Specific, plausible, and pointed at the abandoned code
The confident, wrong map

  /init writes into CLAUDE.md:
    "Data access uses the LegacyOrmRepository pattern
     (see db/legacy_orm.py). Background jobs run via Resque."

  Reality:
    -> LegacyOrmRepository is still imported in 40 files...
       ...all of which are behind a feature flag turned off in 2022
    -> live traffic uses the new QueryService (added 2024)
    -> Resque was replaced by Sidekiq 18 months ago;
       the Resque config lingers but nothing dispatches to it

  The map is plausible, specific, and points at the dead half
  of the codebase. An agent will follow it straight there.

Now that description lives in CLAUDE.md, loaded every session, and the agent treats it as ground truth. Ask it to add a feature to data access and it extends LegacyOrmRepository — the dead pattern — because the map said that is how data access works. This is exactly the hallucination mechanism where confident wrong context is worse than no context at all.

Legacy is where context matters most and /init helps least

This is the cruel inversion. The codebases where AI assistance would be most valuable — old, sprawling, poorly documented, the ones no single person fully understands — are exactly the ones where a static scan misleads the most.

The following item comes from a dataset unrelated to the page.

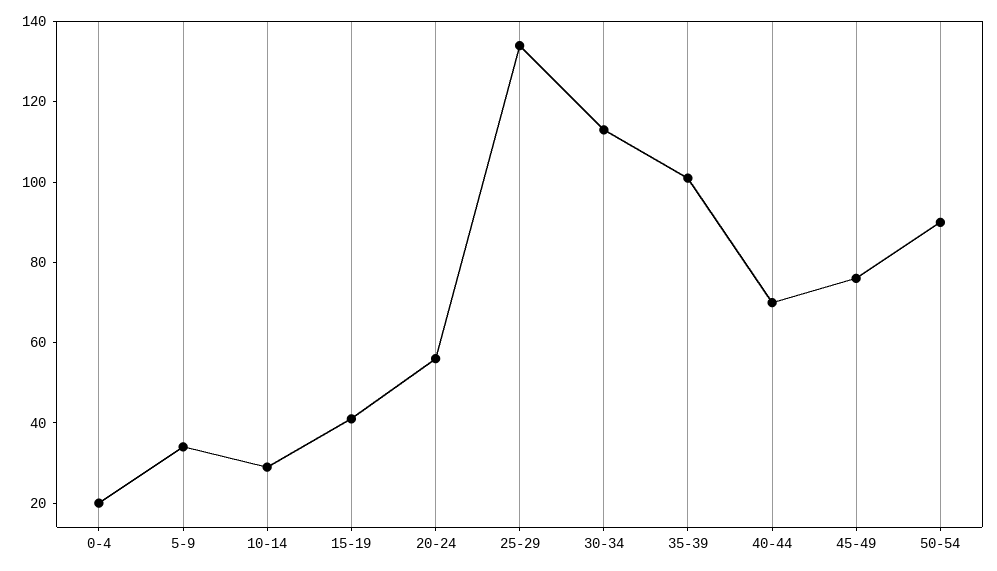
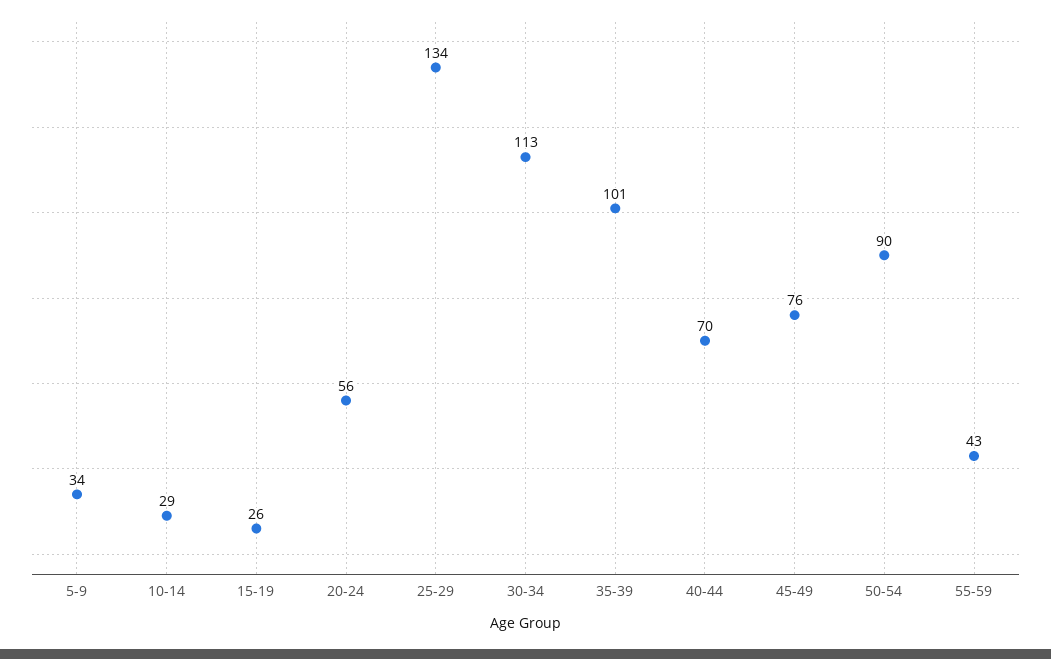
0-4: 20 -> none
15-19: 40 -> 26
55-59: none -> 43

On a greenfield repo you barely need /init; on a legacy monolith you need real understanding, and /init gives you a confident misreading. The harder the codebase, the wider the gap, a point we make in why AI tools fail on legacy codebases.

Reading legacy code requires knowing what runs

The thing that separates a useful map of a legacy system from a misleading one is execution awareness — knowing which code actually reaches a live entry point and which is archaeology:

Equal-weight scan vs. execution-aware index
What reading a legacy codebase actually requires

  Static scan (/init):
    -> equal weight to every file that exists
    -> no signal for what runs, what's dead, what's deprecated

  Execution-aware semantic index:
    -> understands call graphs and what reaches entry points
    -> surfaces the path that actually serves the request
    -> distinguishes "present in the repo" from "live in prod"

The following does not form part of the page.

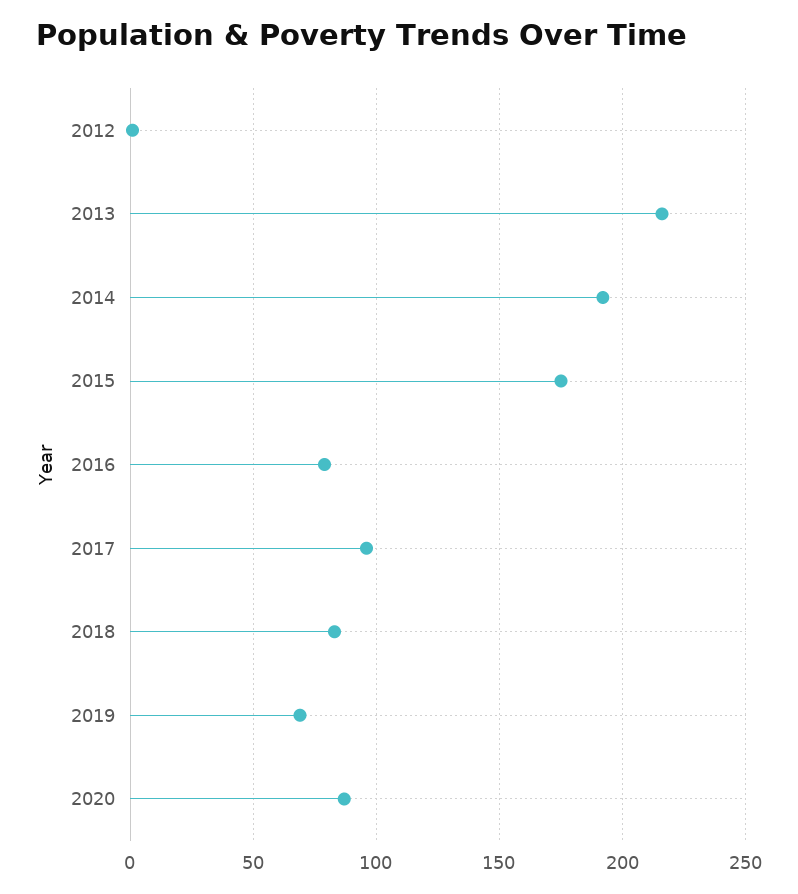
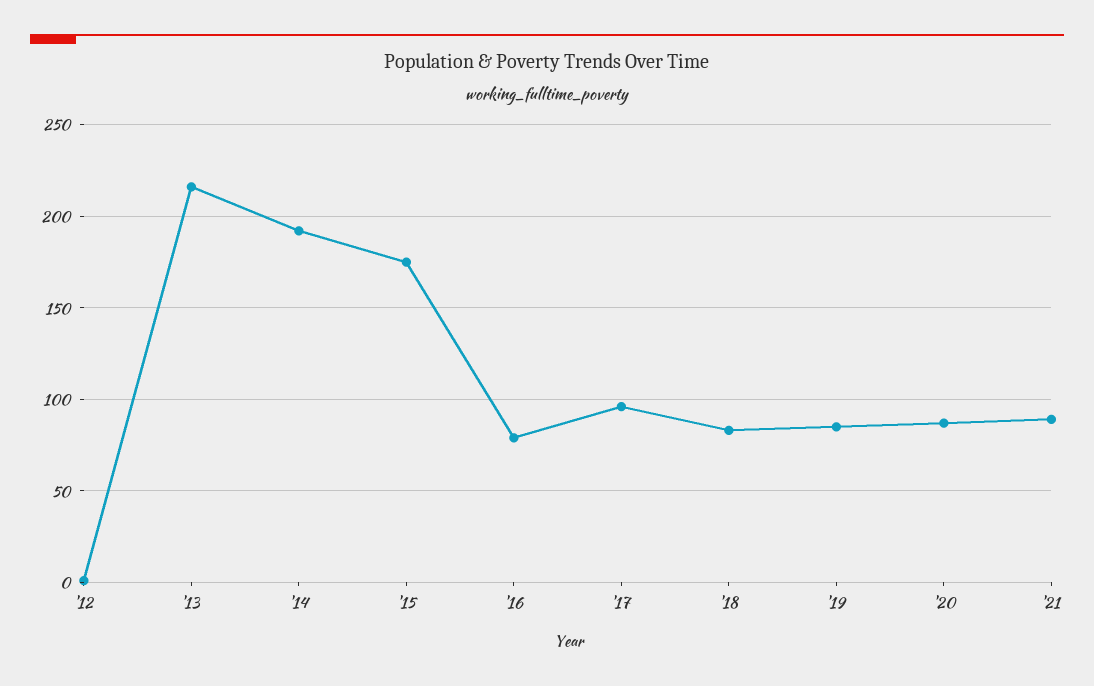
2019: 70 -> 85
'21: none -> 90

An index that understands call graphs and reachability can distinguish the path that serves the request from the forty files behind a dead feature flag. That is the difference between a map of the codebase and a map of the parts of the codebase that matter.

Where Kognita fits

Kognita builds a semantic, execution-aware index of the repository rather than a one-time prose summary. It captures the relationships and call structure that reveal which patterns are live and which are vestigial, and it re-derives that picture from the current source instead of freezing a first impression into a file. On a legacy codebase, that is the difference between an agent that confidently edits the dead half and one that finds the path actually serving production. The grounding reflects what runs, not merely what is checked in.

Final take

/init on a legacy codebase does not fail by omission — it fails by confidence. It hands you a clean, specific, plausible description that gives equal weight to live code and dead code, then freezes it into a file the agent trusts every session.

A static scan can only describe what exists, not what runs. On a codebase where half of what exists is dead, that is not a map — it is a confident wrong turn.